# Can Not get to facebook



## deleted03022011 (Jun 30, 2010)

i can not get to facebook, but my internet is working
tired firefox, chrome, safari
They all say they can not get to the server or the generic page doesnt work screen. Chrome offers more information and when i click it says this is the original error info "Error 10 (net::ERR_ACCESS_DENIED): Unknown error."
i have recently used the Self Control app to block facebook but that has been over for more than a day.
I have checked my host file, and erased the cache to update it.
I have run a trace route.
These are the results.


> Last login: Tue Jun 29 22:15:17 on ttys000
> ryan-holliss-macbook-pro:~ Ryan$ traceroute facebook.com
> traceroute: Warning: facebook.com has multiple addresses; using 69.63.189.16
> traceroute to facebook.com (69.63.189.16), 64 hops max, 52 byte packets
> ...


Why can't i get to Facebook?
My internet is working, obviously.
I do not know what the problem is.
I can get to Facebook and login through a proxy, but the captcha does not load through any proxy i tried. 
Any help will be appreciated.


----------



## sinclair_tm (Mar 11, 2005)

The problem is still that self control app you used, hence all the permission denied errors you are getting.

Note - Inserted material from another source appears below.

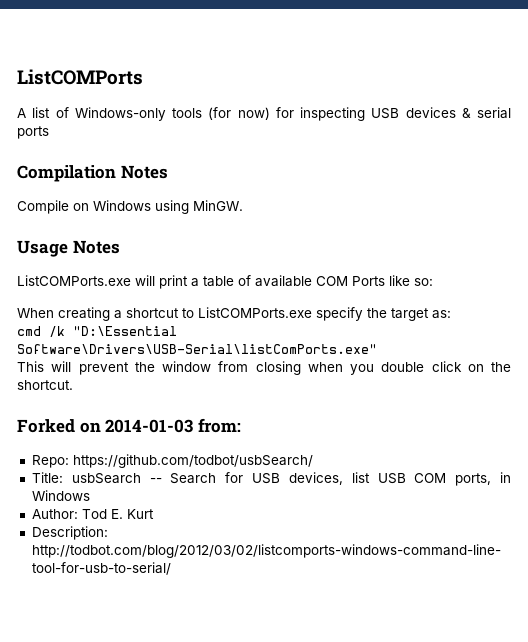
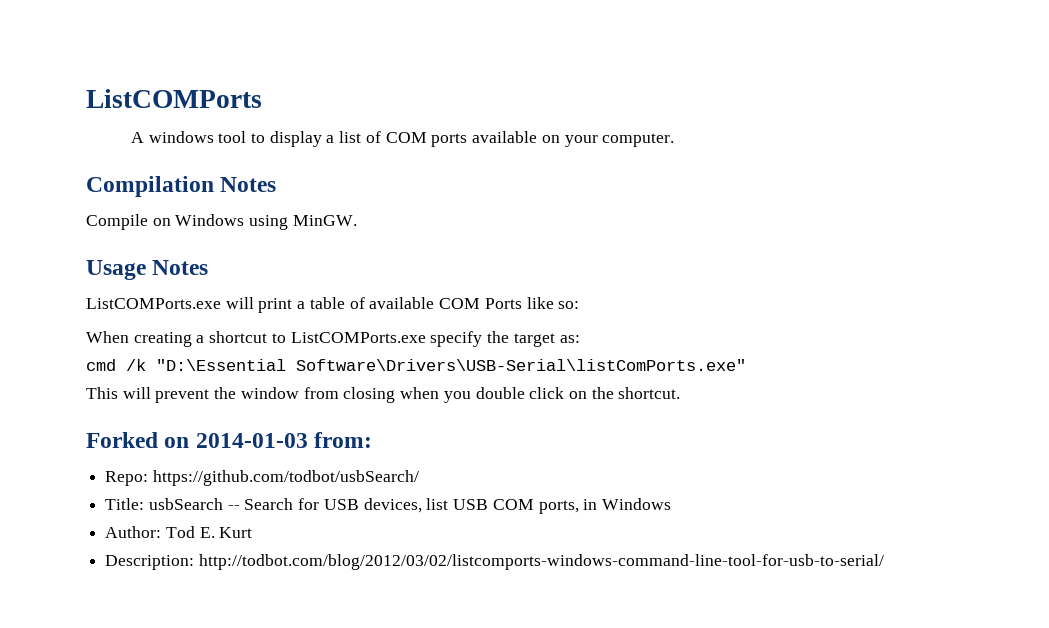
[32,107,511,121] [17,126,49,139] list of Windows-only tools (for now) for inspecting USB devices & serial ports -> [148,131,675,147] windows tool to display a list of COM ports available on your computer.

What was that app, and what does it do? Also list exacting all you did to get rid of the app and it's influence.


----------



## deleted03022011 (Jun 30, 2010)

It automatically quits blocking the websites after the amount of time you specify. Its time has been up for more than a day. Most of the websites that it blocks are now available, except for facebook.com and now i discovered amazon.com.


----------



## deleted03022011 (Jun 30, 2010)

I went to the home page for the app and found this



> Q: The block is over but I still can’t access the site, how can I fix it?
> 
> Refresh the page. If that doesn’t work, set the timer for 1 minute, do another block, and try again once the time has expired.


but unfortunately the app is stuck on the 0:00 timer with out even starting yet. This is also in the FAQ and it says i have to contact him for a fix.


----------



## sinclair_tm (Mar 11, 2005)

I guess you know what to do next then.


----------